= WHAT THE EXERCISE ASKS =
An exact reproduction of the records is required, with all images left out.

----------------

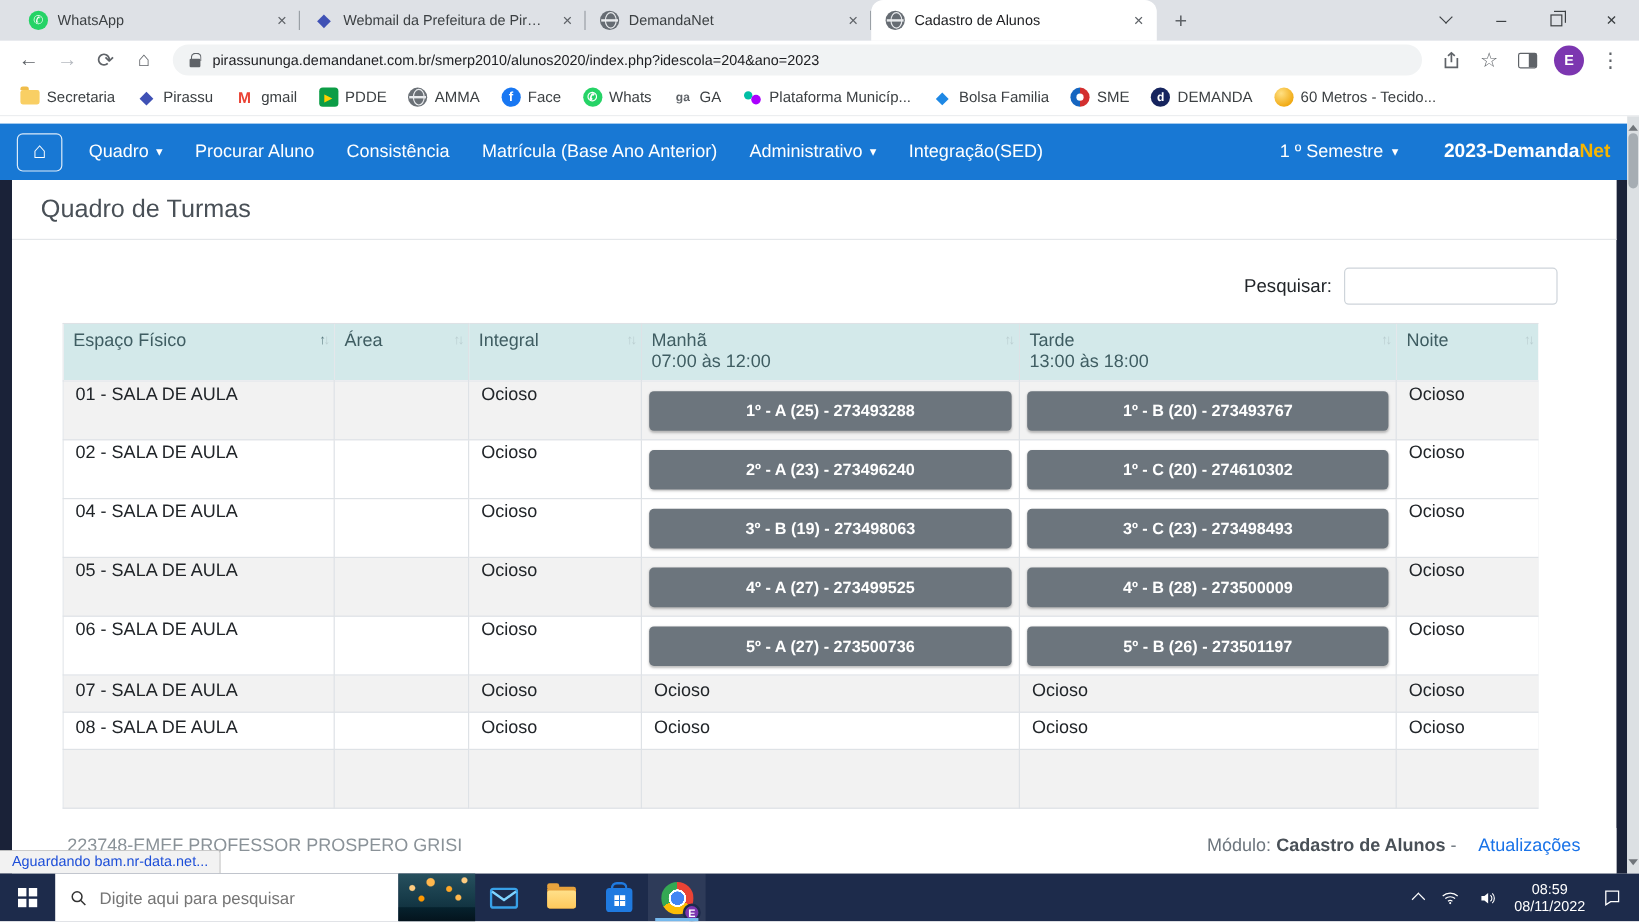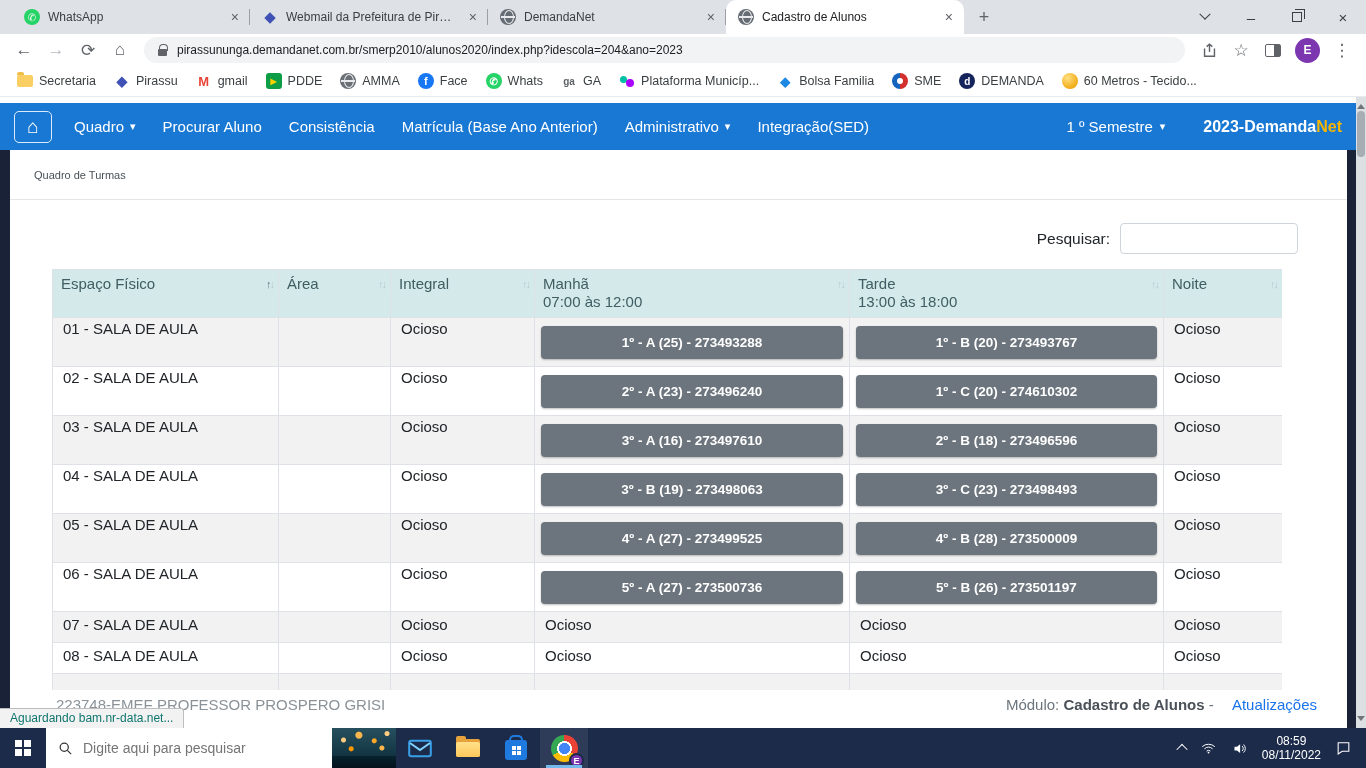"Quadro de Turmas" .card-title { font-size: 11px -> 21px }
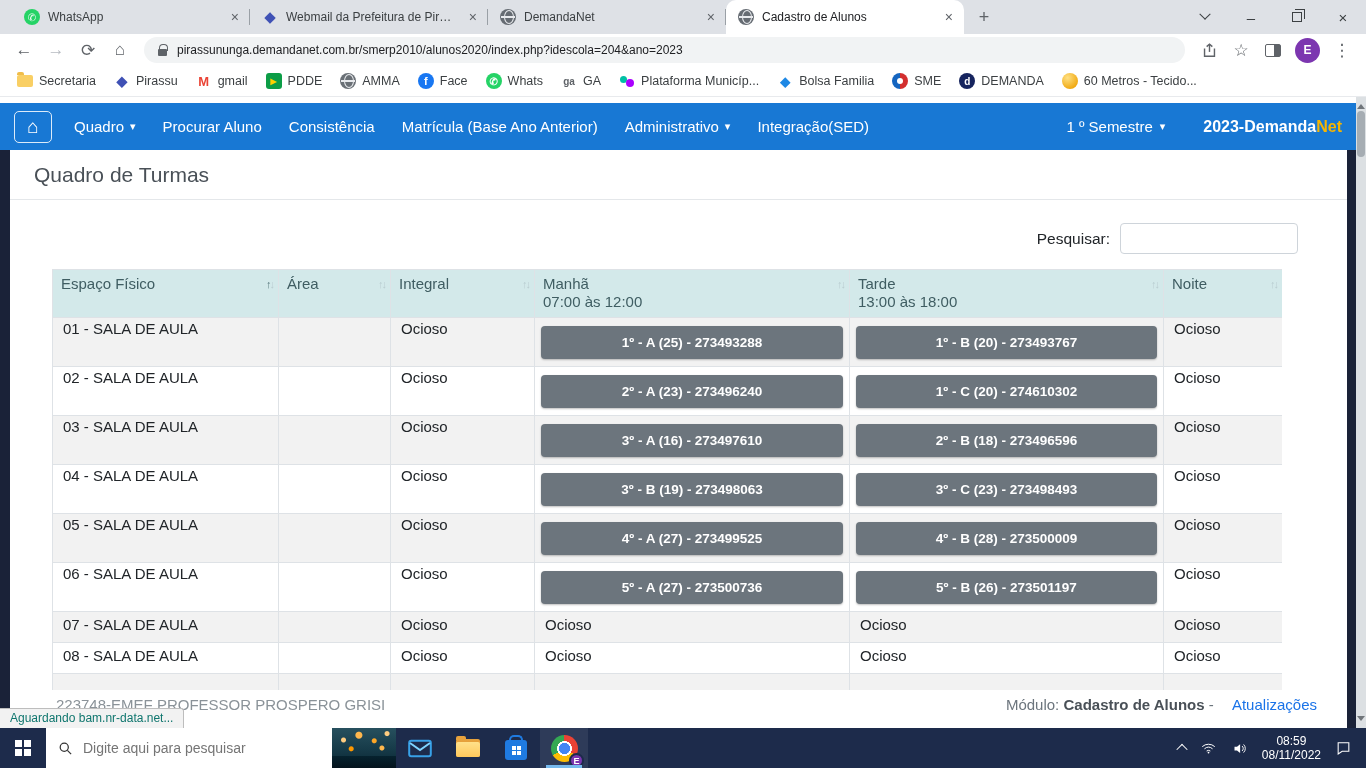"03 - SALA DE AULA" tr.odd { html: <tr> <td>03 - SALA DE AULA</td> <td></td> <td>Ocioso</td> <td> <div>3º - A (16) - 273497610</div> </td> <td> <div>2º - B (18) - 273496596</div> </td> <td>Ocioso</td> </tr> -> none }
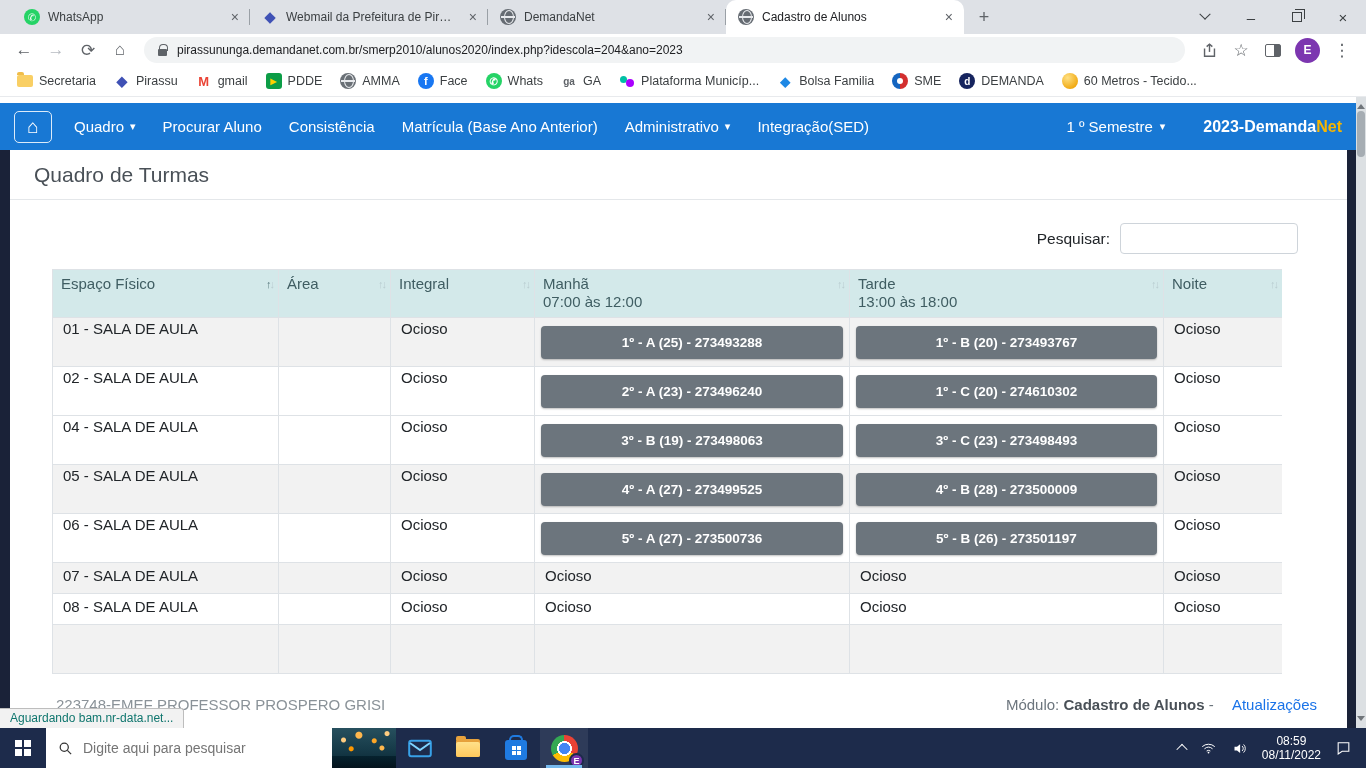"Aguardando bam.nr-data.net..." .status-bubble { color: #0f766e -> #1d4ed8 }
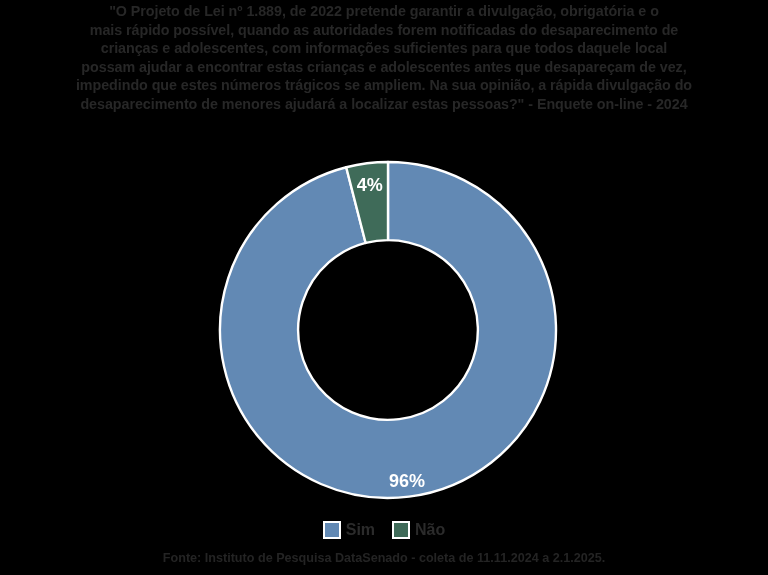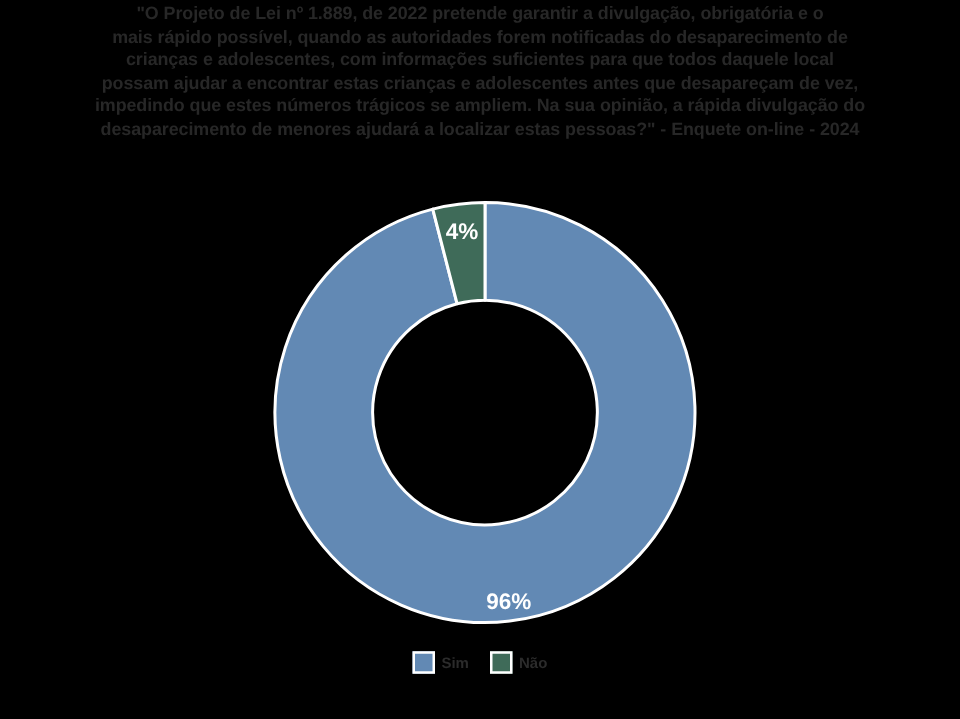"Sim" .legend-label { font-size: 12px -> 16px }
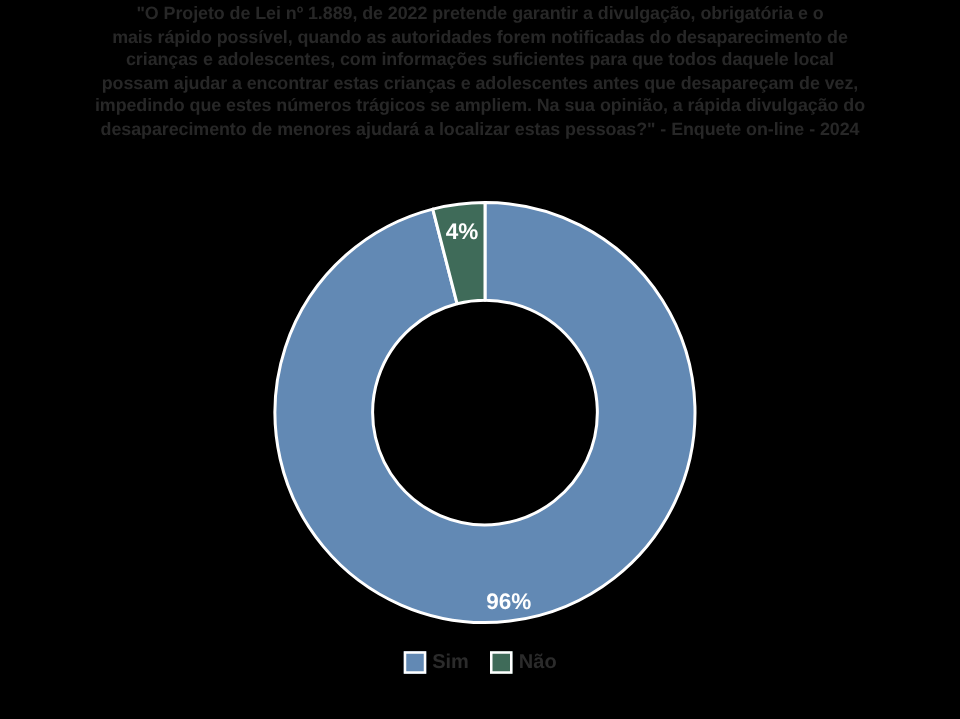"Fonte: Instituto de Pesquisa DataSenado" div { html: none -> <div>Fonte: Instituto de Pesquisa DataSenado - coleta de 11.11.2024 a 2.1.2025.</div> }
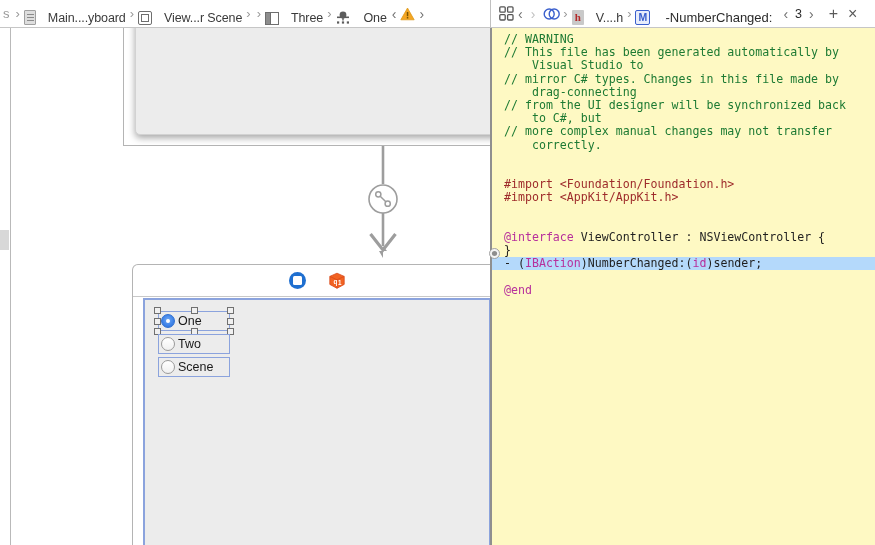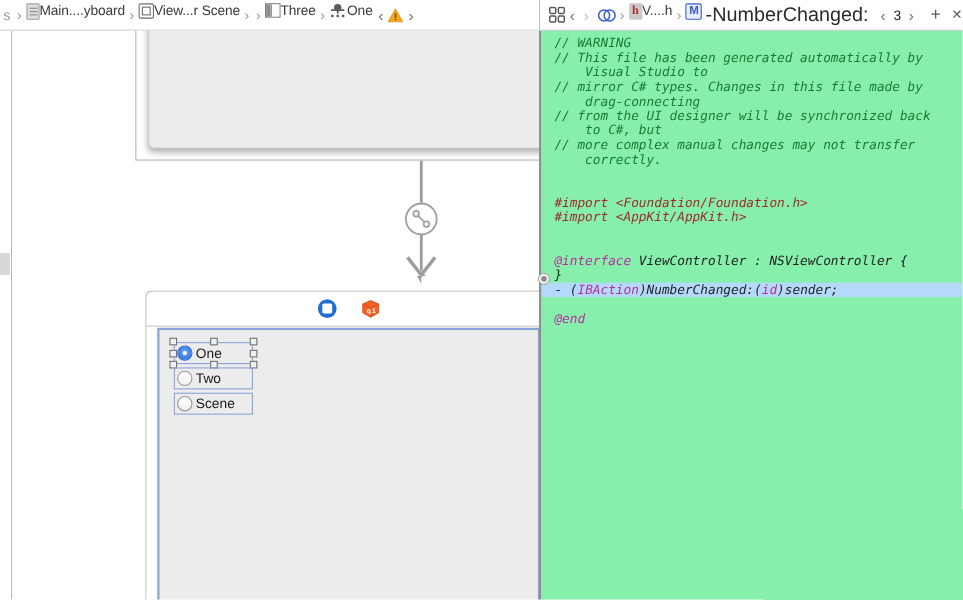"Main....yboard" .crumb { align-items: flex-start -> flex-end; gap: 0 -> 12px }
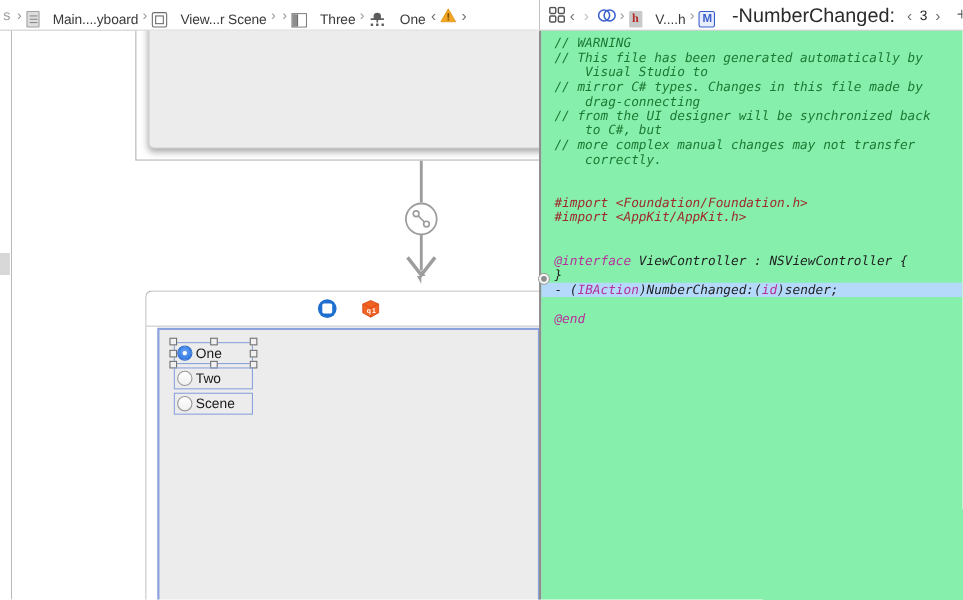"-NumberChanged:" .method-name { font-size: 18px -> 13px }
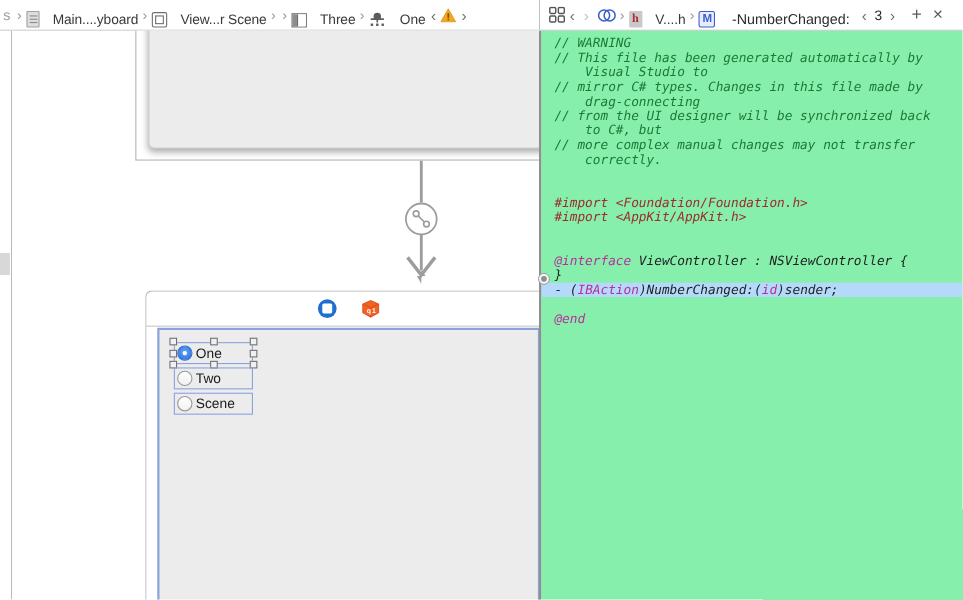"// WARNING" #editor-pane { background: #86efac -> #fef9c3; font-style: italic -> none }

----------------

= TASK ANSWER =
"Quadro de Turmas" .card-title { font-size: 11px -> 21px }
"03 - SALA DE AULA" tr.odd { html: <tr> <td>03 - SALA DE AULA</td> <td></td> <td>Ocioso</td> <td> <div>3º - A (16) - 273497610</div> </td> <td> <div>2º - B (18) - 273496596</div> </td> <td>Ocioso</td> </tr> -> none }
"Aguardando bam.nr-data.net..." .status-bubble { color: #0f766e -> #1d4ed8 }
"Sim" .legend-label { font-size: 12px -> 16px }
"Fonte: Instituto de Pesquisa DataSenado" div { html: none -> <div>Fonte: Instituto de Pesquisa DataSenado - coleta de 11.11.2024 a 2.1.2025.</div> }
"Main....yboard" .crumb { align-items: flex-start -> flex-end; gap: 0 -> 12px }
"-NumberChanged:" .method-name { font-size: 18px -> 13px }
"// WARNING" #editor-pane { background: #86efac -> #fef9c3; font-style: italic -> none }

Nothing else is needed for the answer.